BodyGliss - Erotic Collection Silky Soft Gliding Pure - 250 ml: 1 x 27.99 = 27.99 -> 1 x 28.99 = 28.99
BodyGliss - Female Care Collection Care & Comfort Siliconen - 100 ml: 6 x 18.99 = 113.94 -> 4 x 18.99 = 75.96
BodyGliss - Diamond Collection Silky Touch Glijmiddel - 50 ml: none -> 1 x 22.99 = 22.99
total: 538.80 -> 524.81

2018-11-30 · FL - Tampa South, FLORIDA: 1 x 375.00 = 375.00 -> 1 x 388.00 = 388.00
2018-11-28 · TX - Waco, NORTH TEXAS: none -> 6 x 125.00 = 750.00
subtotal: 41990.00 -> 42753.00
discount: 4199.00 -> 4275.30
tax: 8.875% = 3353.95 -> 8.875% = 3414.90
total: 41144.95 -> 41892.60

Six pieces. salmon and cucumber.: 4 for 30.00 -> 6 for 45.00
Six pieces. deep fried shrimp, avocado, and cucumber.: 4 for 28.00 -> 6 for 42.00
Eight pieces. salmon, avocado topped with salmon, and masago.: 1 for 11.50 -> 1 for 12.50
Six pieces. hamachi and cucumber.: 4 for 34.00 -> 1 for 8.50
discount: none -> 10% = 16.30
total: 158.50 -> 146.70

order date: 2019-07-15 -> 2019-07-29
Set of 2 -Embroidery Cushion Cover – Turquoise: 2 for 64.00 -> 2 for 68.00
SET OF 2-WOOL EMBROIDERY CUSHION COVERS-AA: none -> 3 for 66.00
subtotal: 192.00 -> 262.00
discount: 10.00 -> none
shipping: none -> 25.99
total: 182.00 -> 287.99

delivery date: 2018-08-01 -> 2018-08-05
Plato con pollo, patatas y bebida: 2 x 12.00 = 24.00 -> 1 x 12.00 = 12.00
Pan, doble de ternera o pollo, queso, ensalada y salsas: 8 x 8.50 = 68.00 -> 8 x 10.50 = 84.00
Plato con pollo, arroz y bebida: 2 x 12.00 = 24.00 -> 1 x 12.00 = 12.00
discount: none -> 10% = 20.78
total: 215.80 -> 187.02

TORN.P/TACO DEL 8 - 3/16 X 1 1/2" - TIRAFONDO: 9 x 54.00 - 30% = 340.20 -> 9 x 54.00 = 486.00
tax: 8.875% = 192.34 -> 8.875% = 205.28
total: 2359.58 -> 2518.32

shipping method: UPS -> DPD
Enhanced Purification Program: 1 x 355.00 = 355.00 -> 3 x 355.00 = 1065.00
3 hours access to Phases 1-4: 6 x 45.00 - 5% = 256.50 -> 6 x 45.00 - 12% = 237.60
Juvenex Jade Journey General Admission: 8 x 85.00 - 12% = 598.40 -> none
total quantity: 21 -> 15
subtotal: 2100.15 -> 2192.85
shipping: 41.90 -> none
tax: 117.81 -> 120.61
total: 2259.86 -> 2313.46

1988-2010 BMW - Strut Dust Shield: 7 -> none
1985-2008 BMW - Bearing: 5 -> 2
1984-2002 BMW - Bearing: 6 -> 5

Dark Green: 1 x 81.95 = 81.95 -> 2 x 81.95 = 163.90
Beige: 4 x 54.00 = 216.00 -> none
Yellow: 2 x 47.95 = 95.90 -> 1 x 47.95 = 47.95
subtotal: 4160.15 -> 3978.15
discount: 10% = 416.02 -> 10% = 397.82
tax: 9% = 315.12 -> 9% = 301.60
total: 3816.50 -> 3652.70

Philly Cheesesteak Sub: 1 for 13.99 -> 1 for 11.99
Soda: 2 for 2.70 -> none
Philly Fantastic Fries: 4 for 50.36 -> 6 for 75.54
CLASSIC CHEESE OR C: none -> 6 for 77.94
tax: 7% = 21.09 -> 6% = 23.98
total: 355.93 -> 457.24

━━━━━━━━

**Problem statement**
Write the records out once more, word for word.

**Exercise response**
BodyGliss - Erotic Collection Silky Soft Gliding Pure - 250 ml: 1 x 27.99 = 27.99 -> 1 x 28.99 = 28.99
BodyGliss - Female Care Collection Care & Comfort Siliconen - 100 ml: 6 x 18.99 = 113.94 -> 4 x 18.99 = 75.96
BodyGliss - Diamond Collection Silky Touch Glijmiddel - 50 ml: none -> 1 x 22.99 = 22.99
total: 538.80 -> 524.81

2018-11-30 · FL - Tampa South, FLORIDA: 1 x 375.00 = 375.00 -> 1 x 388.00 = 388.00
2018-11-28 · TX - Waco, NORTH TEXAS: none -> 6 x 125.00 = 750.00
subtotal: 41990.00 -> 42753.00
discount: 4199.00 -> 4275.30
tax: 8.875% = 3353.95 -> 8.875% = 3414.90
total: 41144.95 -> 41892.60

Six pieces. salmon and cucumber.: 4 for 30.00 -> 6 for 45.00
Six pieces. deep fried shrimp, avocado, and cucumber.: 4 for 28.00 -> 6 for 42.00
Eight pieces. salmon, avocado topped with salmon, and masago.: 1 for 11.50 -> 1 for 12.50
Six pieces. hamachi and cucumber.: 4 for 34.00 -> 1 for 8.50
discount: none -> 10% = 16.30
total: 158.50 -> 146.70

order date: 2019-07-15 -> 2019-07-29
Set of 2 -Embroidery Cushion Cover – Turquoise: 2 for 64.00 -> 2 for 68.00
SET OF 2-WOOL EMBROIDERY CUSHION COVERS-AA: none -> 3 for 66.00
subtotal: 192.00 -> 262.00
discount: 10.00 -> none
shipping: none -> 25.99
total: 182.00 -> 287.99

delivery date: 2018-08-01 -> 2018-08-05
Plato con pollo, patatas y bebida: 2 x 12.00 = 24.00 -> 1 x 12.00 = 12.00
Pan, doble de ternera o pollo, queso, ensalada y salsas: 8 x 8.50 = 68.00 -> 8 x 10.50 = 84.00
Plato con pollo, arroz y bebida: 2 x 12.00 = 24.00 -> 1 x 12.00 = 12.00
discount: none -> 10% = 20.78
total: 215.80 -> 187.02

TORN.P/TACO DEL 8 - 3/16 X 1 1/2" - TIRAFONDO: 9 x 54.00 - 30% = 340.20 -> 9 x 54.00 = 486.00
tax: 8.875% = 192.34 -> 8.875% = 205.28
total: 2359.58 -> 2518.32

shipping method: UPS -> DPD
Enhanced Purification Program: 1 x 355.00 = 355.00 -> 3 x 355.00 = 1065.00
3 hours access to Phases 1-4: 6 x 45.00 - 5% = 256.50 -> 6 x 45.00 - 12% = 237.60
Juvenex Jade Journey General Admission: 8 x 85.00 - 12% = 598.40 -> none
total quantity: 21 -> 15
subtotal: 2100.15 -> 2192.85
shipping: 41.90 -> none
tax: 117.81 -> 120.61
total: 2259.86 -> 2313.46

1988-2010 BMW - Strut Dust Shield: 7 -> none
1985-2008 BMW - Bearing: 5 -> 2
1984-2002 BMW - Bearing: 6 -> 5

Dark Green: 1 x 81.95 = 81.95 -> 2 x 81.95 = 163.90
Beige: 4 x 54.00 = 216.00 -> none
Yellow: 2 x 47.95 = 95.90 -> 1 x 47.95 = 47.95
subtotal: 4160.15 -> 3978.15
discount: 10% = 416.02 -> 10% = 397.82
tax: 9% = 315.12 -> 9% = 301.60
total: 3816.50 -> 3652.70

Philly Cheesesteak Sub: 1 for 13.99 -> 1 for 11.99
Soda: 2 for 2.70 -> none
Philly Fantastic Fries: 4 for 50.36 -> 6 for 75.54
CLASSIC CHEESE OR C: none -> 6 for 77.94
tax: 7% = 21.09 -> 6% = 23.98
total: 355.93 -> 457.24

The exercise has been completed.